Machine Learning for Biodiversity Monitoring: Success Stories and Lessons Learned
Keywords:
Biodiversity Monitoring, Machine Learning, Citizen Science, Species Identification, ConservationAbstract
Biodiversity conservation depends on accurate, timely, and comprehensive data on species distributions, populations, and ecological interactions. Citizen science has emerged as a powerful tool for biodiversity monitoring, mobilizing millions of volunteers to collect observations across spatial and temporal scales that would be impossible for professional scientists alone. The integration of machine learning into biodiversity citizen science has accelerated dramatically over the past decade, with applications spanning species identification, population estimation, habitat modeling, and early warning systems for invasive species. This review synthesizes the current state of ML-enhanced biodiversity monitoring, examining successful projects that have leveraged computer vision, acoustic analysis, and multimodal learning to advance conservation science. We identify key success factors, including robust training data, transparent validation protocols, and effective volunteer engagement strategies.
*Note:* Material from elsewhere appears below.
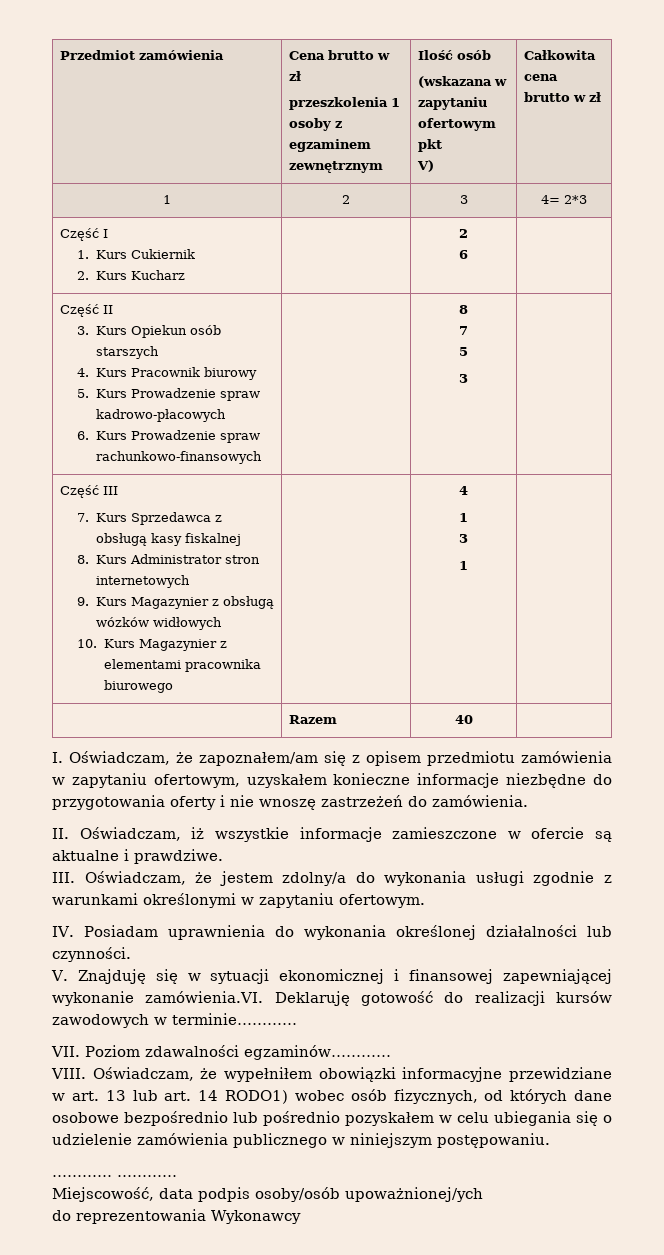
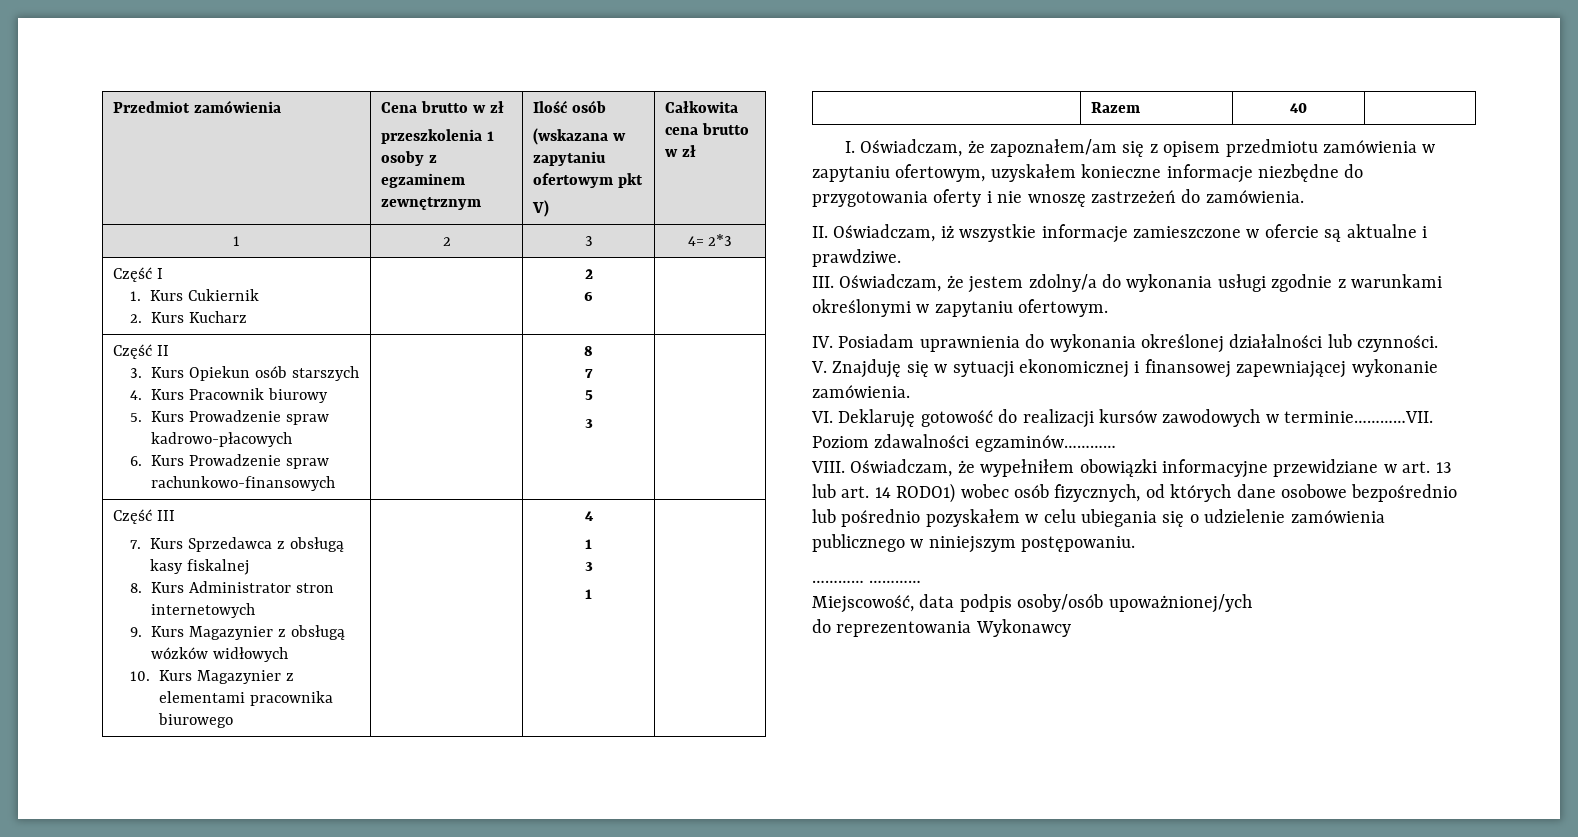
- V. Znajduję się w sytuacji ekonomicznej i finansowej zapewniającej wykonanie zamówienia.VI. Deklaruję gotowość do realizacji kursów zawodowych w terminie…………
- VII. Poziom zdawalności egzaminów…………
+ V. Znajduję się w sytuacji ekonomicznej i finansowej zapewniającej wykonanie zamówienia.
+ VI. Deklaruję gotowość do realizacji kursów zawodowych w terminie…………VII. Poziom zdawalności egzaminów…………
We also analyze lessons learned from challenges such as algorithmic bias, data quality concerns, and the limitations of automation for rare and cryptic species. Our findings indicate that while ML has significantly enhanced the efficiency and scope of biodiversity monitoring, its most effective applications are those that maintain human oversight for quality assurance and complex identification tasks. We conclude by proposing best practices for integrating ML into biodiversity citizen science and identifying priority areas for future research and development.